Entries follow. Give back exactly the lines starting at the one containing "-98,7 +98,7 @@" and ending at the one containing "letter-spacing: 1px;", and no other lines.

[Items listed in a dataset]
▽

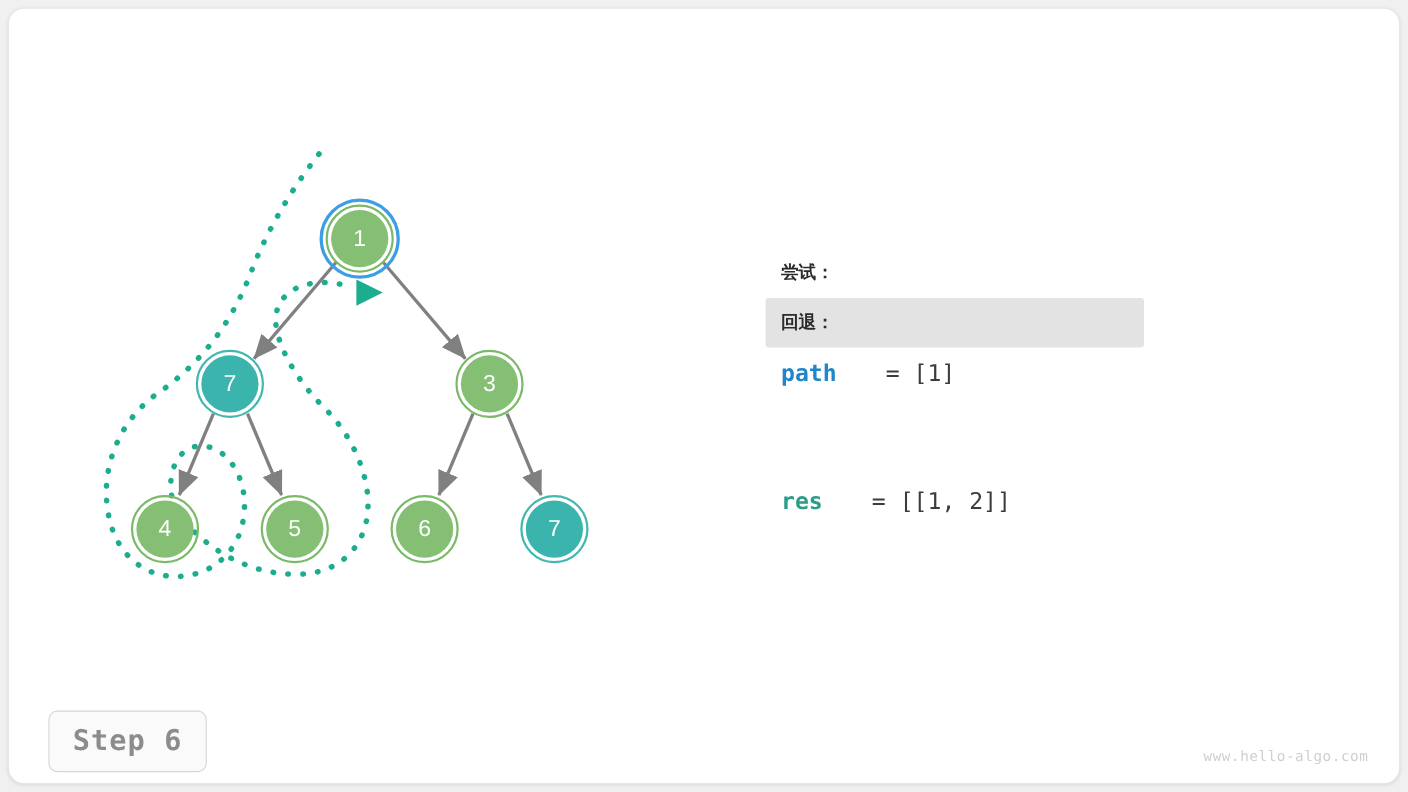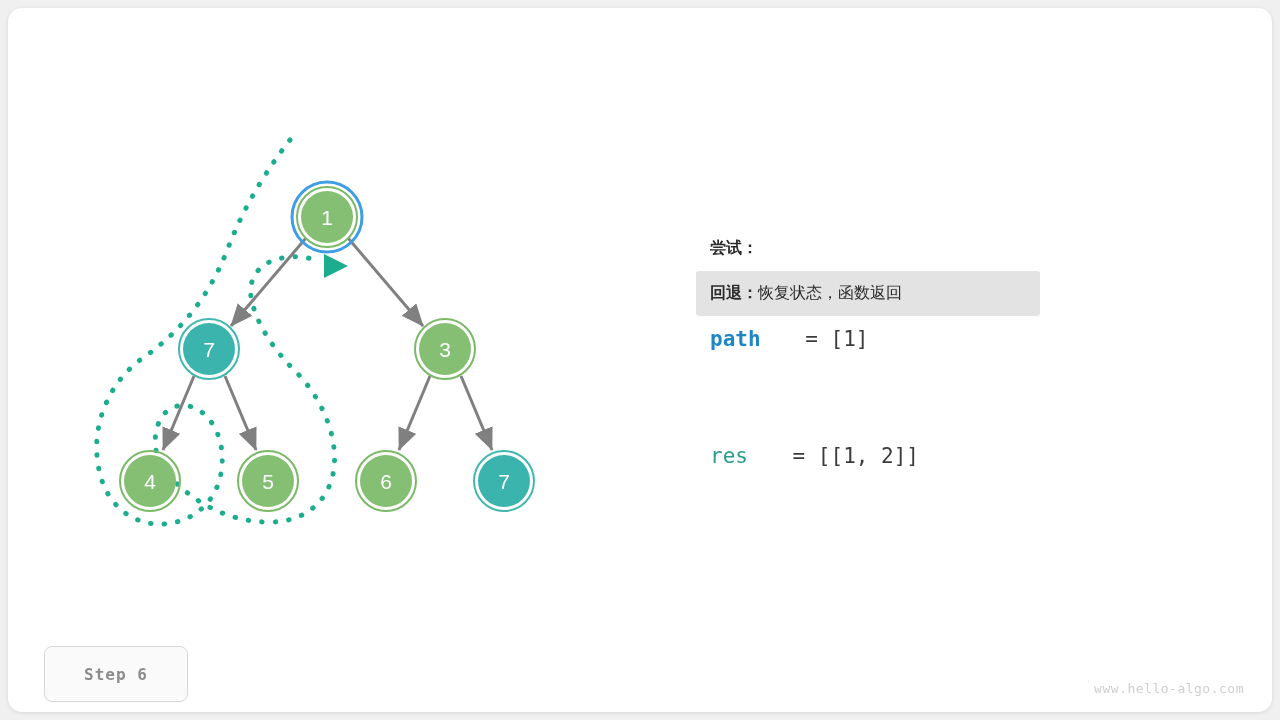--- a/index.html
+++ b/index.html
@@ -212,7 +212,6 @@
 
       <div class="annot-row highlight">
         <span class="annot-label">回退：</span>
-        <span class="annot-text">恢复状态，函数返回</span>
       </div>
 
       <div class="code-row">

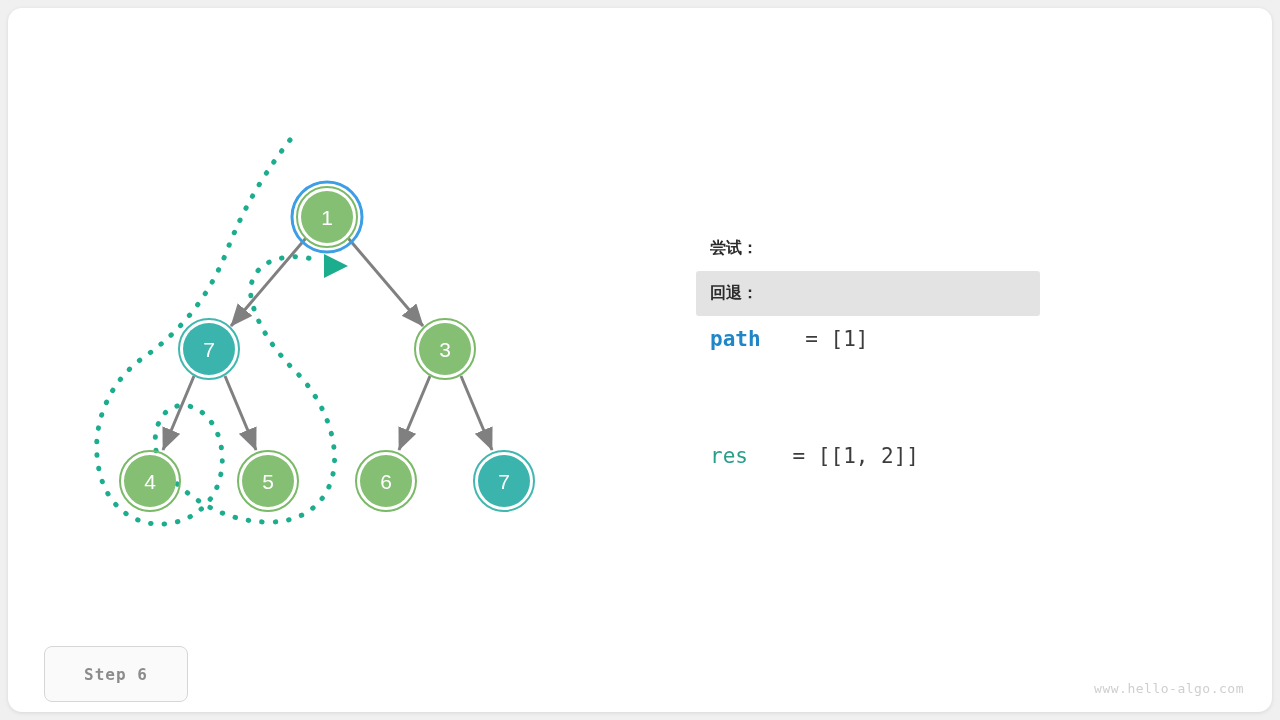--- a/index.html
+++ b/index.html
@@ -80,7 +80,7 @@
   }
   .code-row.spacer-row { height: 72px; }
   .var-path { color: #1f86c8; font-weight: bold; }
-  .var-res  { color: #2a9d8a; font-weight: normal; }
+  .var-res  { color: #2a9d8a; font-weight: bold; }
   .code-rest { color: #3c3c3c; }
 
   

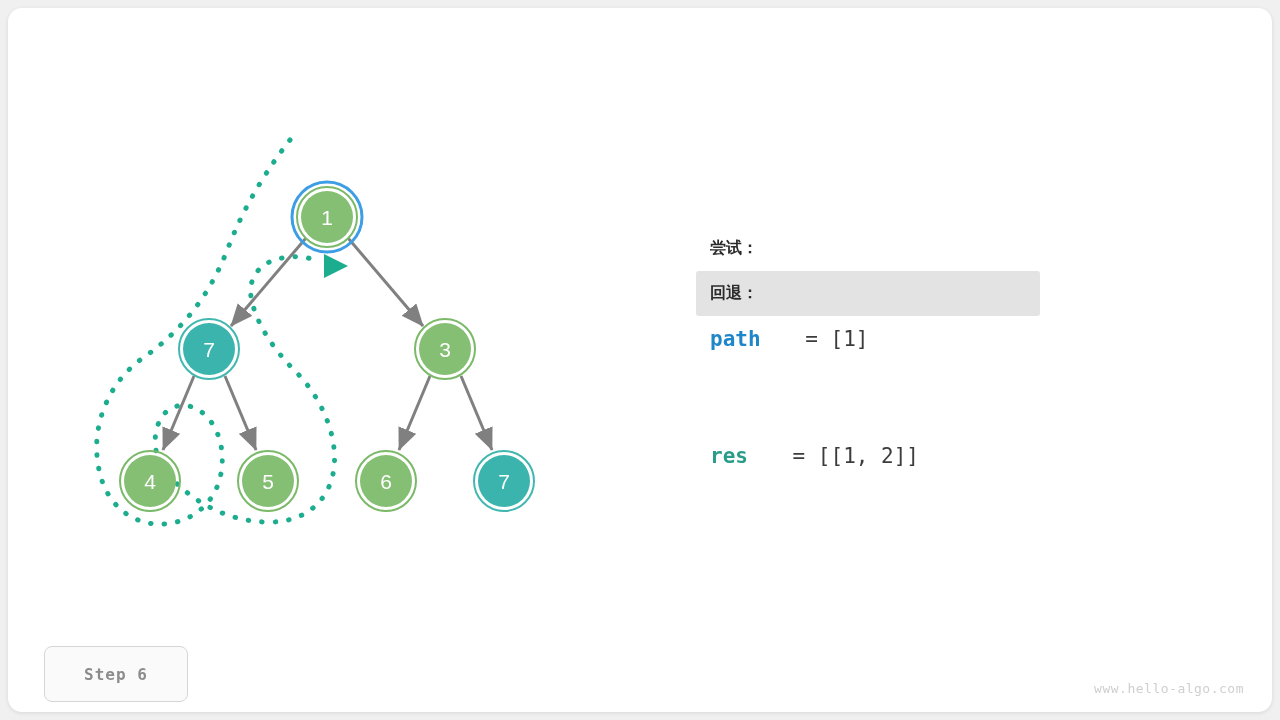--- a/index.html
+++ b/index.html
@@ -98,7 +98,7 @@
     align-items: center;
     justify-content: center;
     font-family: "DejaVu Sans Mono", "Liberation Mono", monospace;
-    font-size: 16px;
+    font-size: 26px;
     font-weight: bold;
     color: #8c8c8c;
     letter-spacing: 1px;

△
▽

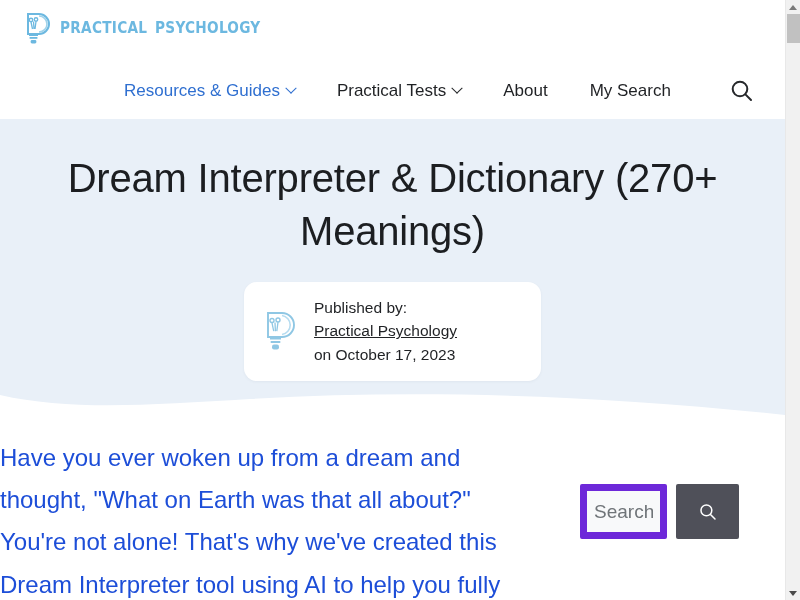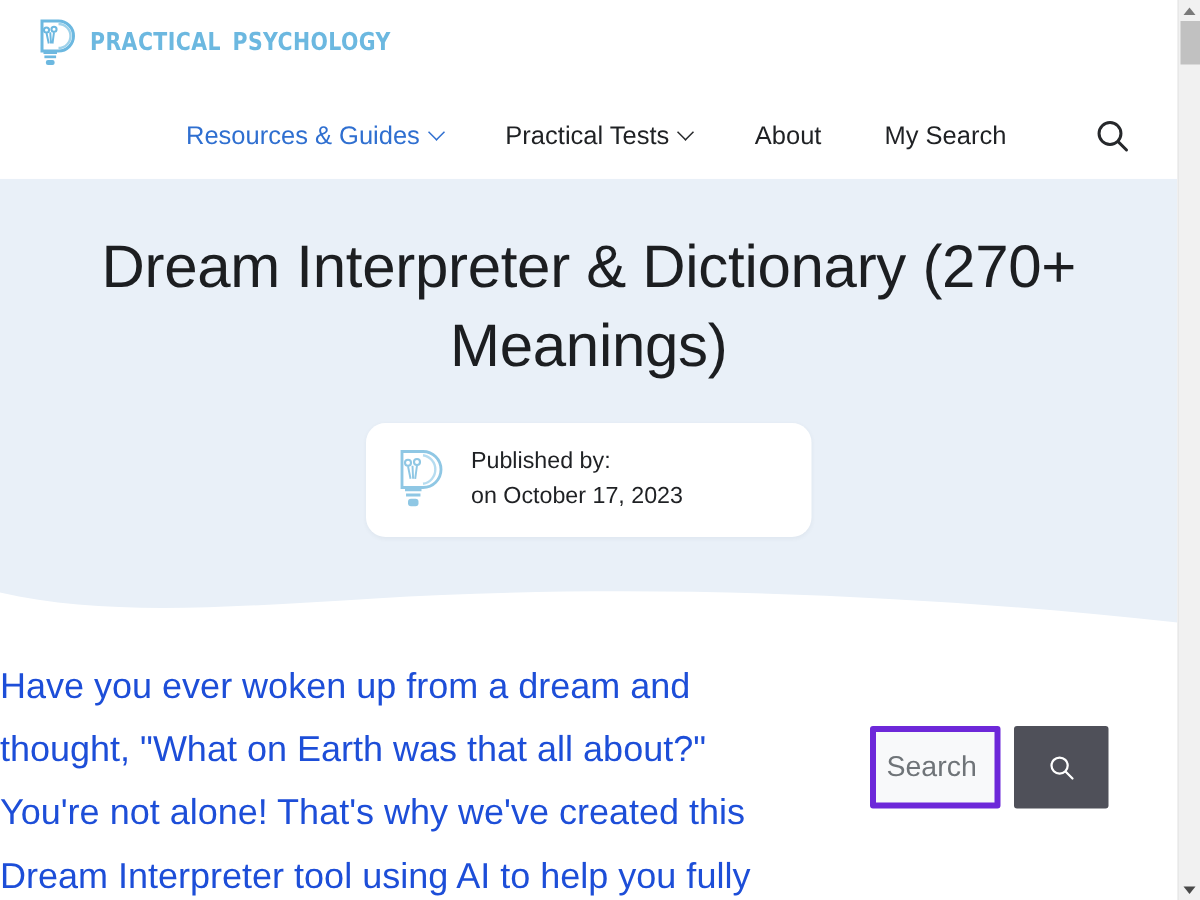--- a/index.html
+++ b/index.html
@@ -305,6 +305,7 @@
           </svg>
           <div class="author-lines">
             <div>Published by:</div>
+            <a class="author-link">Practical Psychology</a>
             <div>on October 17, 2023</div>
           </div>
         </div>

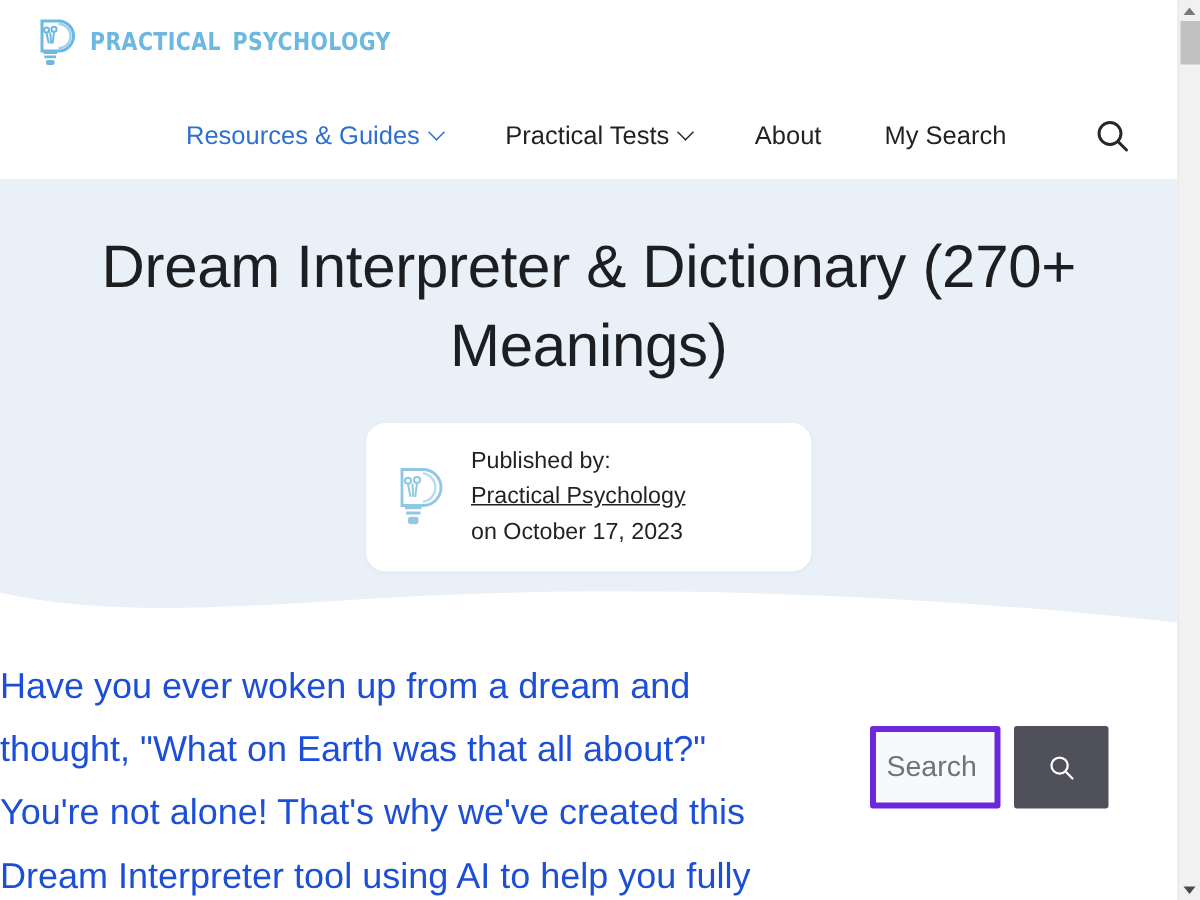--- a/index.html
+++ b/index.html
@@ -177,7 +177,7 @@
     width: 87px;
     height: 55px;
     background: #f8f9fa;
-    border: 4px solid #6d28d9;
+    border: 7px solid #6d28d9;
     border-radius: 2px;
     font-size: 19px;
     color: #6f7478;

△

● Exercise solution
@@ -98,7 +98,7 @@
     align-items: center;
     justify-content: center;
     font-family: "DejaVu Sans Mono", "Liberation Mono", monospace;
-    font-size: 16px;
+    font-size: 26px;
     font-weight: bold;
     color: #8c8c8c;
     letter-spacing: 1px;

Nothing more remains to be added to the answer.